The Proof-of-Work Spam Filter

May 19, 2021

In the 1970s, a British comedy group ran a series called Monty Python's Flying Circus. One sketch opens with two customers descending into a greasy spoon cafe. The waitress reads out the breakfast menu. But almost all the dishes contain Spam (a brand of cooked and canned pork). As one of the customers complains about the dull menu, a group of Vikings start to chant, "Spam, Spam, Spam... Lovely Spam! Wonderful Spam!"

That sketch inspired a new meaning of the word "spam" years later. Usenet was an early discussion system before the Internet. And by the early 1990s, Usenet members were referring to unwanted posts as "spam".

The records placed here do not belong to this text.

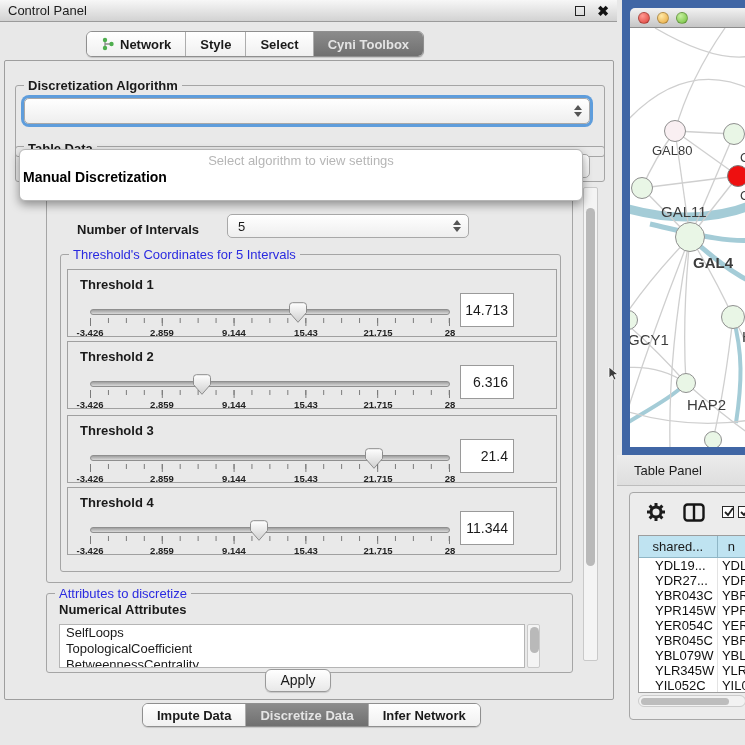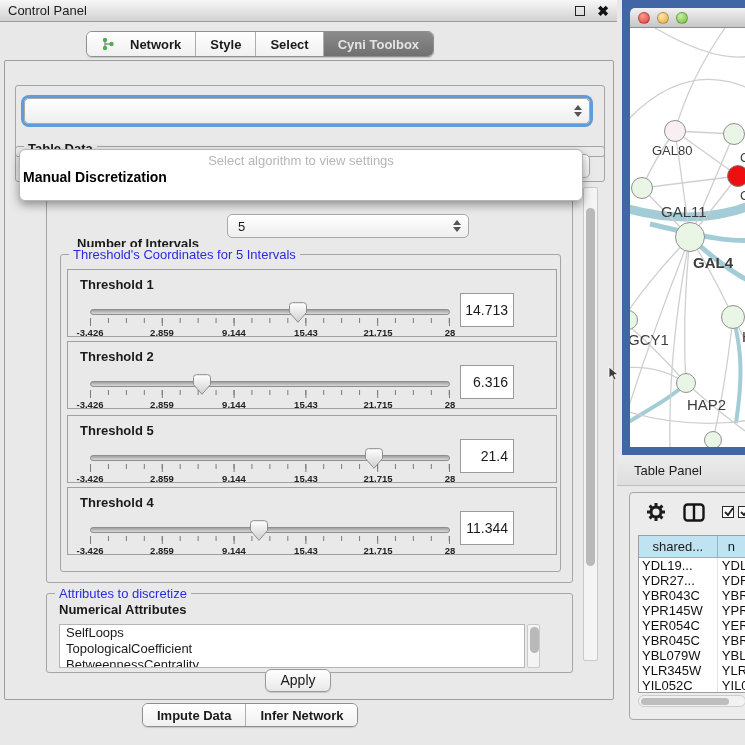"Network" .seg { gap: 15px -> 5px }
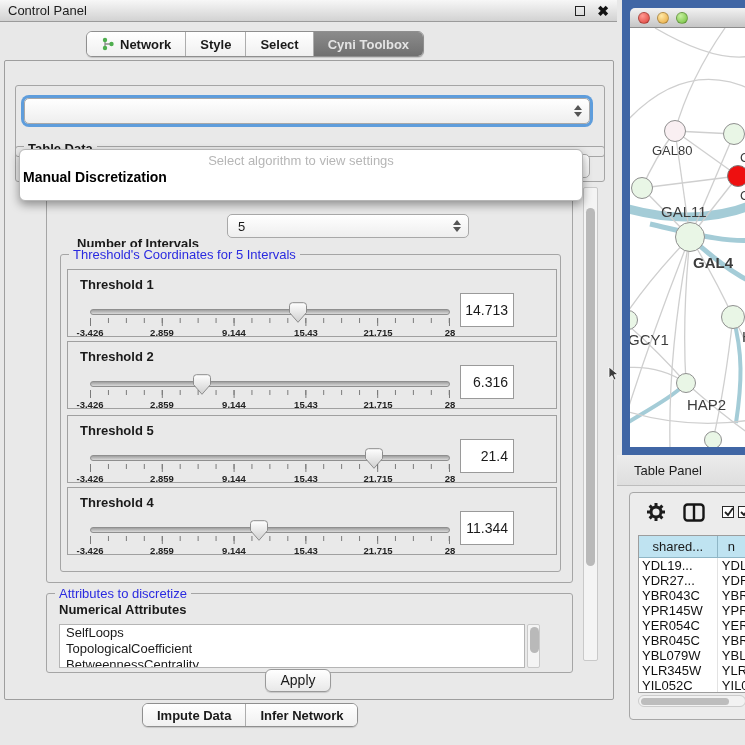"Discretization Algorithm" span.gb-label { html: none -> <span>Discretization Algorithm</span> }
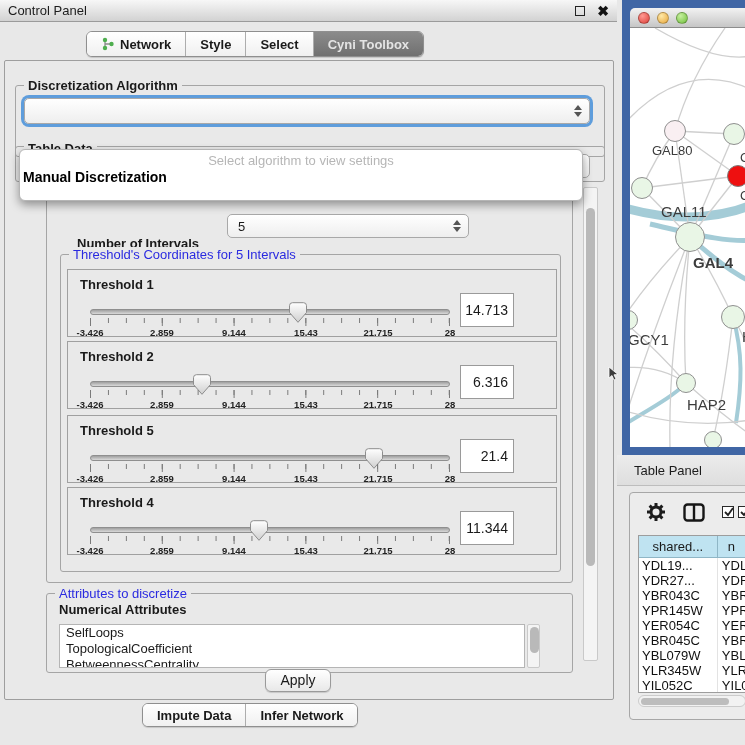"Number of Intervals" div { top: 40px -> 26px }
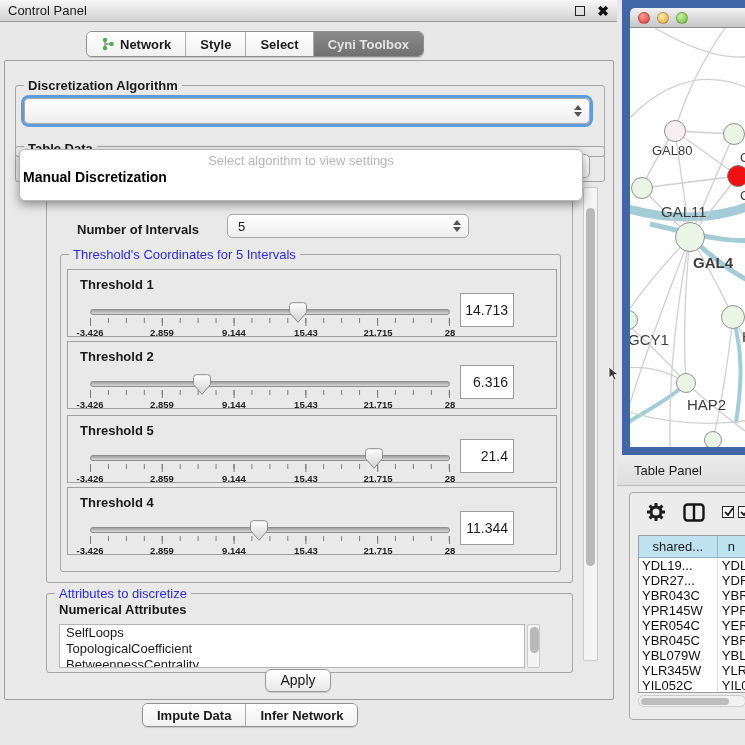"Threshold 5" div.tlabel { text: 5 -> 3 }
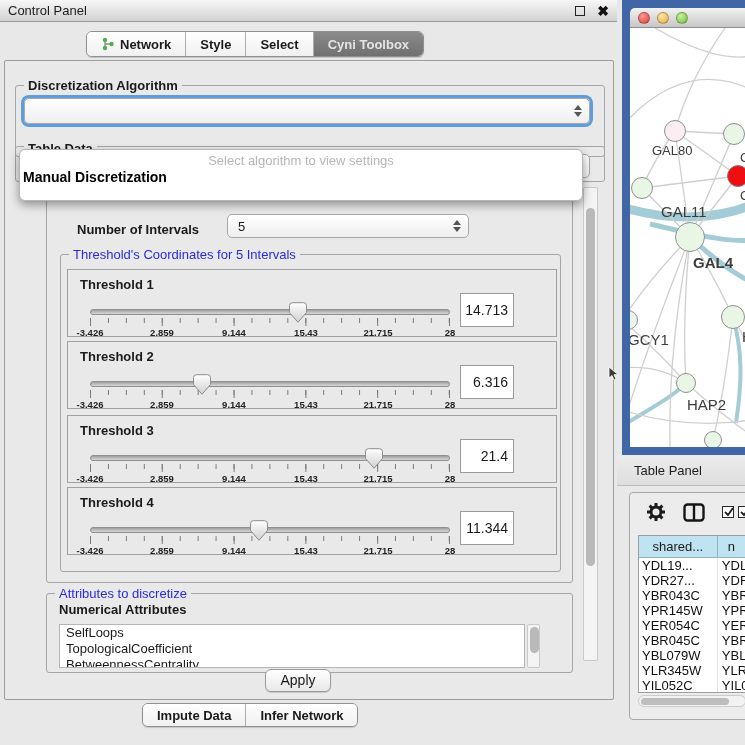"YDL19..." .c1 { padding-left: 3px -> 16px }
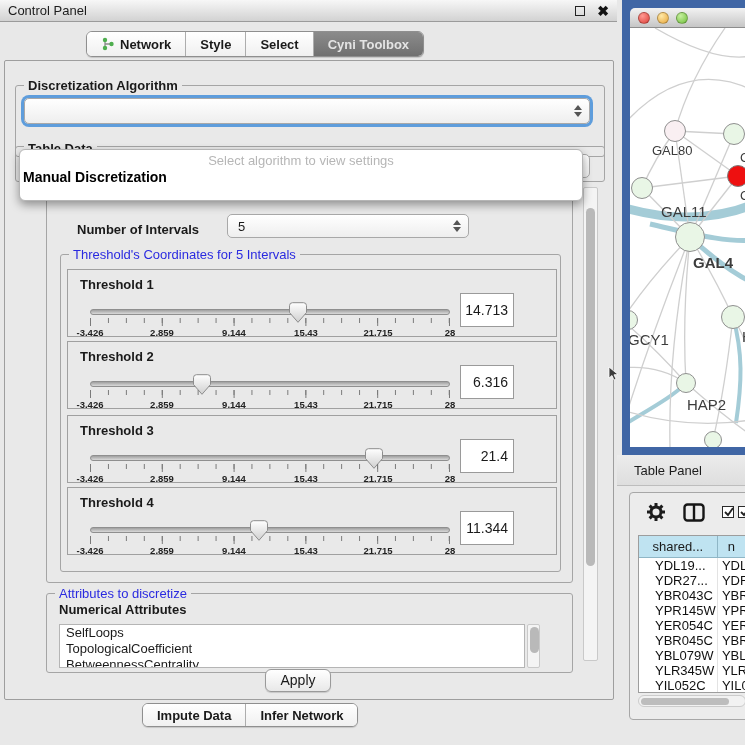"Discretize Data" div.seg { html: none -> <div> <span>Discretize Data</span> </div> }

As internet use exploded, spam messages also sky-rocketed. And software programmers started creating technologies to control spam. One of them was the Mail Abuse Prevention System (MAPS). It maintained a blacklist of IP addresses reported for spam. And email servers would reject incoming emails from the listed IP addresses.

Another early spam-limiting software, proposed by cryptographer Adam Back, was Hashcash. Hashcash worked by generating a "postage stamp" for emails. The sender would attach this stamp to an email, and the recipient would verify it.

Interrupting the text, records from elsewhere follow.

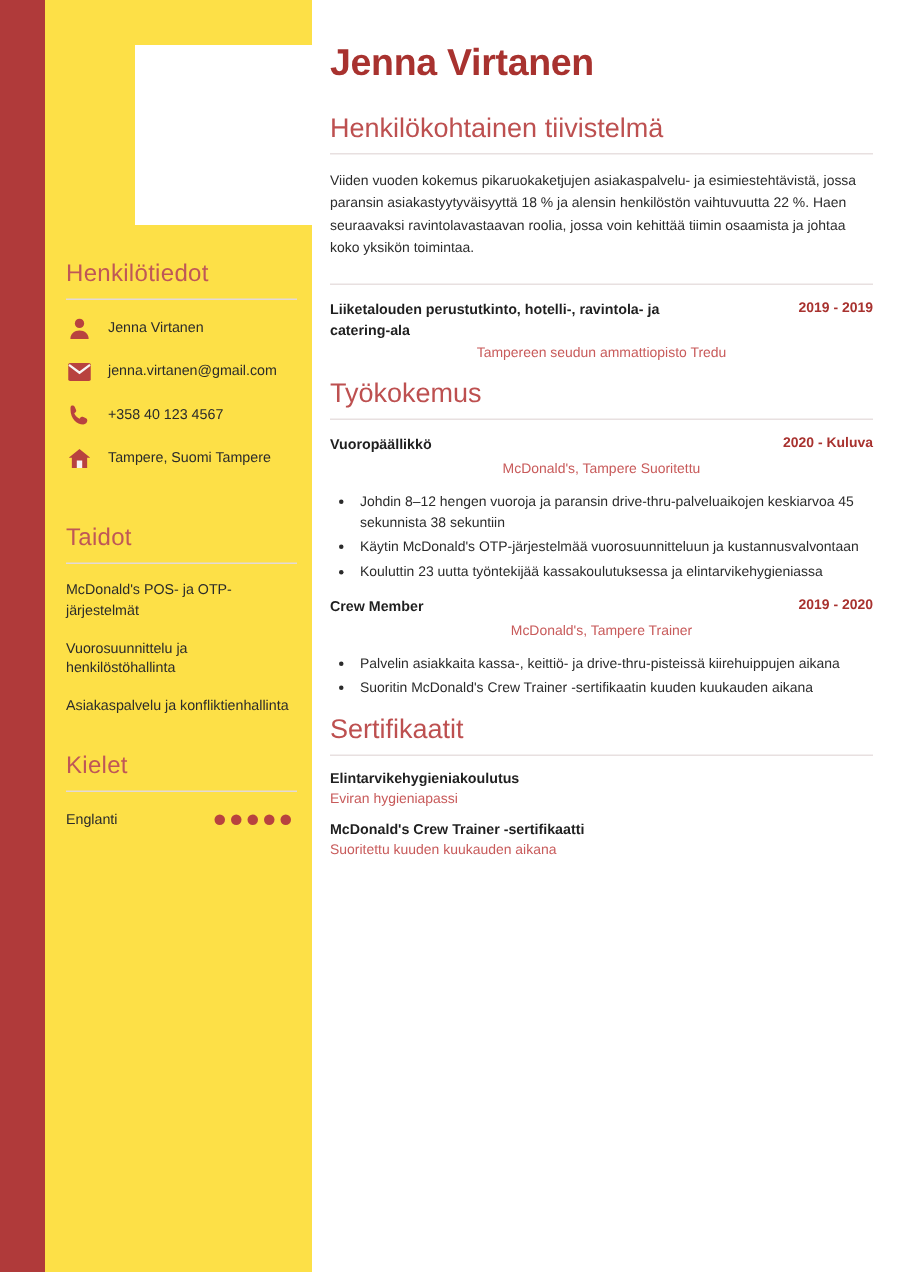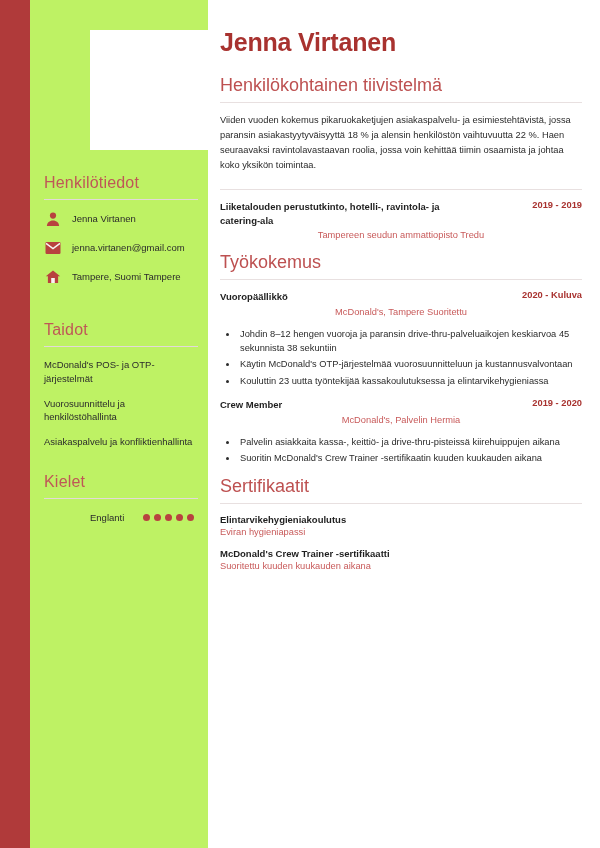"Henkilötiedot" .sidebar { background: #bef264 -> #fde047 }
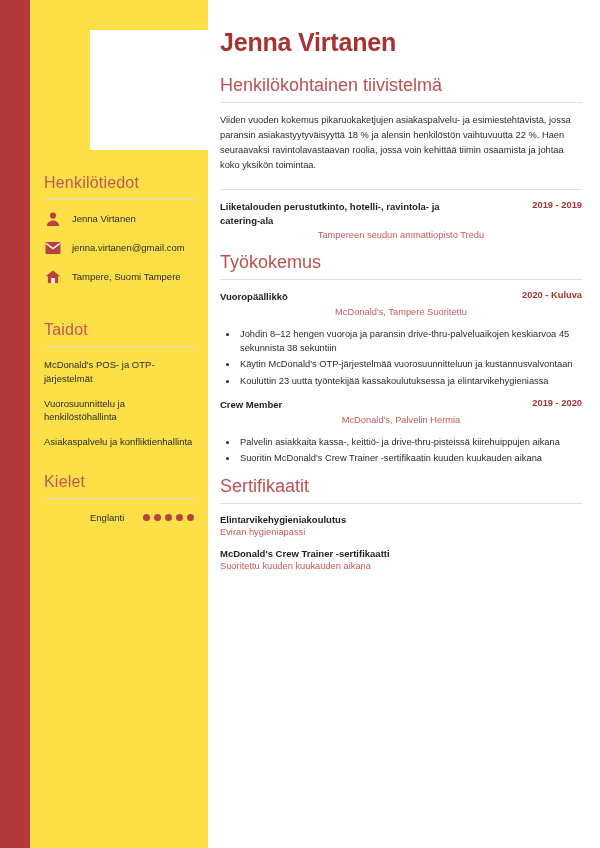"+358 40 123 4567" li.contact-row { html: none -> <li> <span> <svg> <path></path> </svg> </span> <span>+358 40 123 4567</span> </li> }
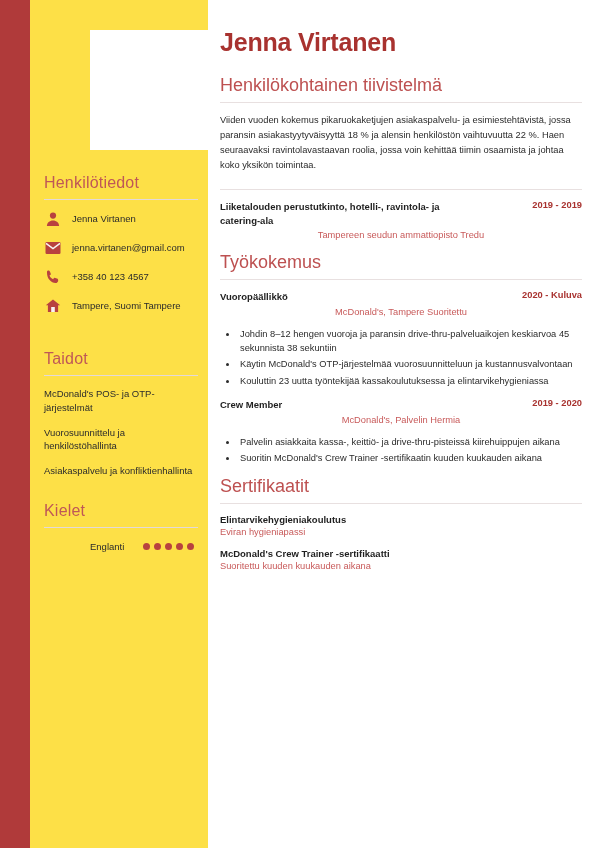"McDonald's, Palvelin Hermia" div.entry-sub { text: Palvelin Hermia -> Tampere Trainer }
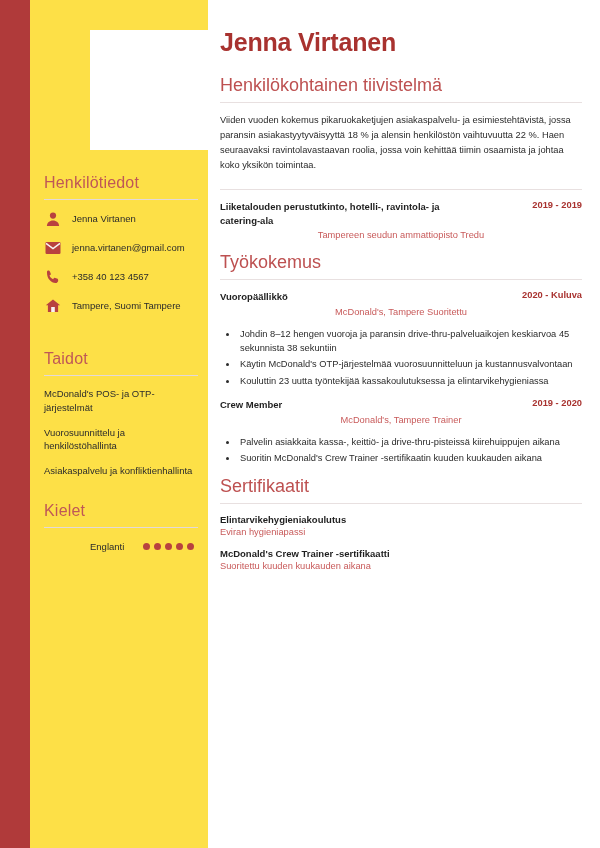"Englanti" .lang-name { margin-left: 46px -> none }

Sending an email takes no time and costs nothing. That's great news for regular Internet users. But it's also great news for spammers. The cheaper and quicker it is to send an email, the easier it is to send thousands of spam messages.

One proposal that came before Hashcash involved charging for email. The price of sending a single email would be small enough for regular users. But it would be significant enough to make spamming unprofitable.

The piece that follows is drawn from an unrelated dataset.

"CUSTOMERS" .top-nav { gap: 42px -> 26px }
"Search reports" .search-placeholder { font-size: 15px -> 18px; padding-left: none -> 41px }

But this adds an extra layer of complexity. To make the system work, we need a payment service to collect, record, and verify payments for emails. It also makes it harder for lower-income Internet users to use email. We may need to increase the charge to make spamming more unprofitable. But that would also make email more expensive for everyone else.

Is there a fairer way to charge email senders? Can they pay using something they already have? Something like...their computers? That was Hashcash's ingenuity. Make email senders "spend" their CPU processing time. To pay for an email with Hashcash, the sender's computer would solve a cost function.

This cost function introduces an artificial slowness, or throttling, to sending an email. It would be difficult enough to slow down a spammer or discourage them altogether. But not enough to trouble regular users.

The solution to the cost function would also be easy to verify. It should take an email sender some time to solve. But it should be much easier for the recipient to check the solution, or "proof of work". One example of a function like this is the square root function. To find the square root of a number, we try different values till we find a good result. But verifying the solution is only a matter of multiplying the number by itself.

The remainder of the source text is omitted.